§ **EXERCISE AIM**: Omit the pictures and output exactly the lines from the start of the entries through the line containing "Preppy Amalfi Coast".

§ **MATERIAL SHOWN**:
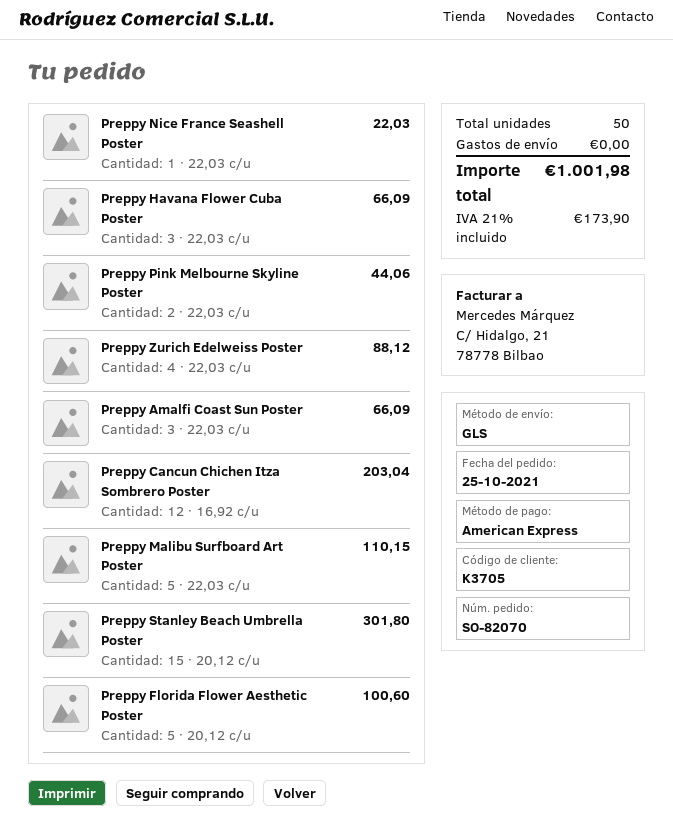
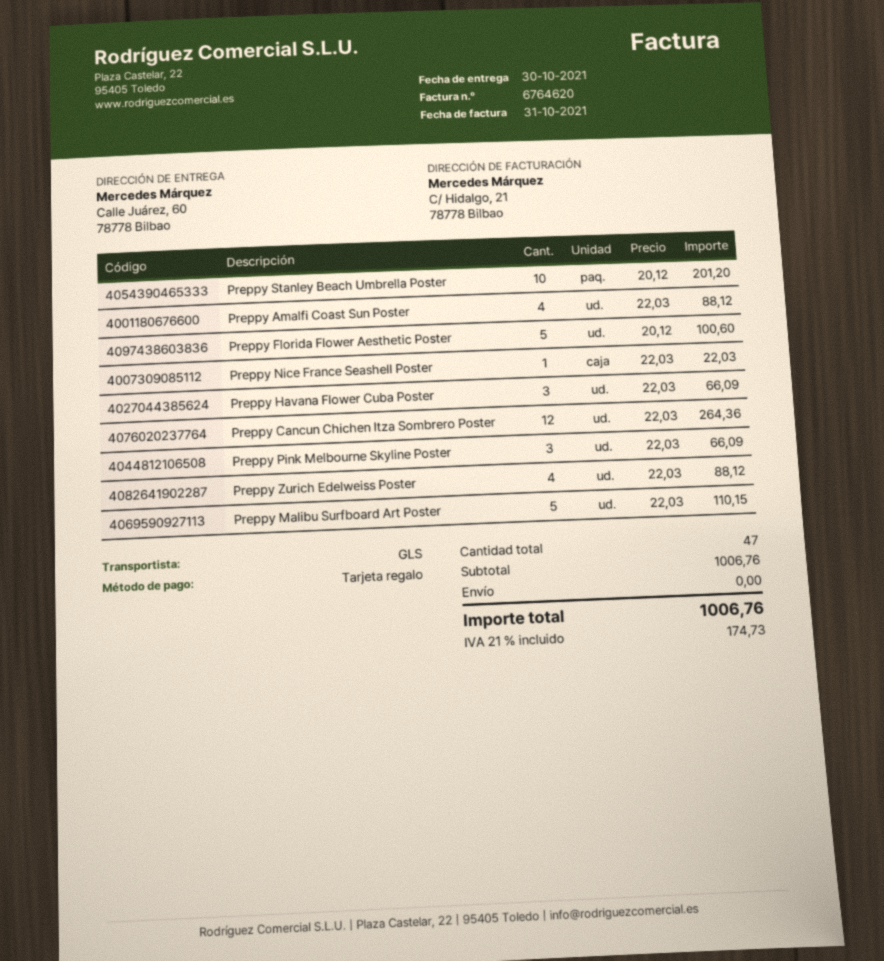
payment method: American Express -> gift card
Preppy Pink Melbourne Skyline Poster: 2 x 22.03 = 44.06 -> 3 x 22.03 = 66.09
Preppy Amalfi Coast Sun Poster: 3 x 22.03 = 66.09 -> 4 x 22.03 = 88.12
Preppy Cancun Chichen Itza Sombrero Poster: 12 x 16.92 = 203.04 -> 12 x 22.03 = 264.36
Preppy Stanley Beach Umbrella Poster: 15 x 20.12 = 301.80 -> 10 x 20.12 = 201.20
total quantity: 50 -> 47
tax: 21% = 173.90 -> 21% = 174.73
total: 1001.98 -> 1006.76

§ **TASK RESPONSE**:
payment method: American Express -> gift card
Preppy Pink Melbourne Skyline Poster: 2 x 22.03 = 44.06 -> 3 x 22.03 = 66.09
Preppy Amalfi Coast Sun Poster: 3 x 22.03 = 66.09 -> 4 x 22.03 = 88.12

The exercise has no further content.